With her team, they are desperately hunting a cruel serial killer. Using a social networking site called Rigmarole he is stalking seemingly unconnected teenagers in and around the imaginary town of Bradfield, mutilating and then murdering them.

At the heart of the novel is the complicated, warm and trusting friendship between Tony and Carol. Living in his house, she rents the downstairs flat. They need one another emotionally and professionally as they learn more about one another and the increasingly complicated nature of Tony’s family.

She, in turn, cares “more about him than the job that has provided her with so much meaning”. When the first murder takes place, Carol’s tough new boss James Blake says Tony’s job must go as part of the budget cuts while she in turn insists on “her right to do her job the way she wants”. When another teenager is murdered, Tony is hired by the Worcester Police.
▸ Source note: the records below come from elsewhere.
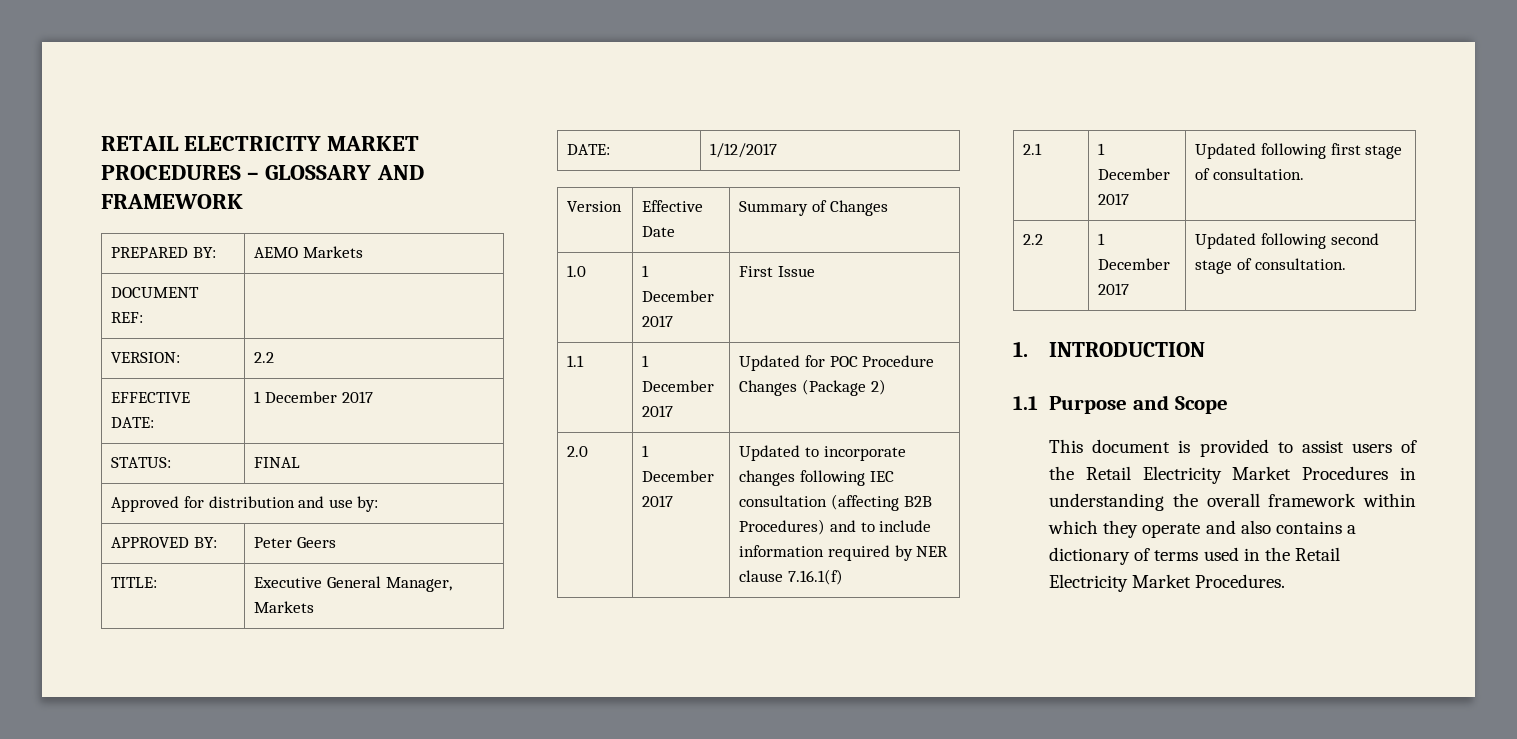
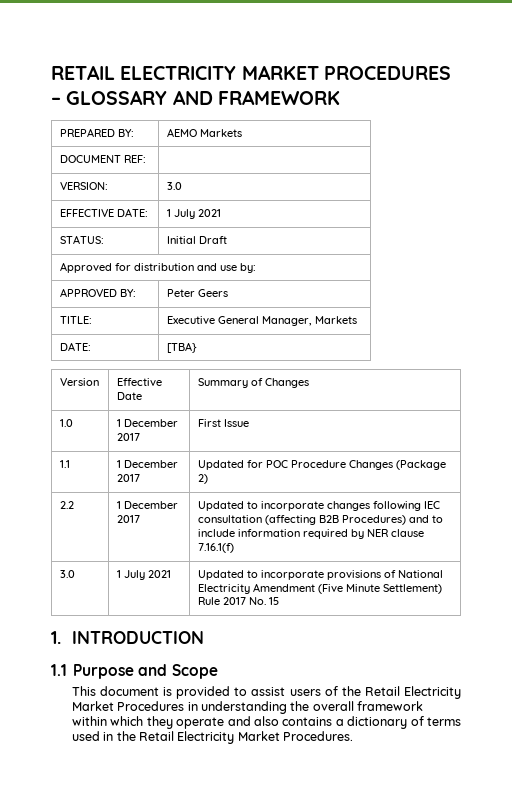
- VERSION: | 2.2
+ VERSION: | 3.0
- EFFECTIVE DATE: | 1 December 2017
+ EFFECTIVE DATE: | 1 July 2021
- STATUS: | FINAL
+ STATUS: | Initial Draft
- DATE: | 1/12/2017
+ DATE: | [TBA}
- 2.0 | 1 December 2017 | Updated to incorporate changes following IEC consultation (affecting B2B Procedures) and to include information required by NER clause 7.16.1(f)
+ 2.2 | 1 December 2017 | Updated to incorporate changes following IEC consultation (affecting B2B Procedures) and to include information required by NER clause 7.16.1(f)
- 2.1 | 1 December 2017 | Updated following first stage of consultation.
- 2.2 | 1 December 2017 | Updated following second stage of consultation.
+ 3.0 | 1 July 2021 | Updated to incorporate provisions of National Electricity Amendment (Five Minute Settlement) Rule 2017 No. 15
Could the deaths in the two towns be linked in some way and will Tony be able to find a meaningful pattern to these deaths?

Then, in Worcester, he uncovers the truth about his past and his estranged father, while Carol decides, off her own bat, to confront Vanessa, Tony’s cruel mother, who has “swindled her son out of his inheritance”. McDermid’s seemingly effortless and complex plotting is a clever mixture of high-tech and conventional police detection. But most moving is the way she brings out the anguish and suffering of the parents as they search for their missing children. She makes her feelings clear when she says: “I’m a parent and the thought of losing my child — I don’t want to go there.”

Unrivalled in creating complex characters and taking them “into uncharted waters”, McDermid creates evocative, contemporary and disturbing settings.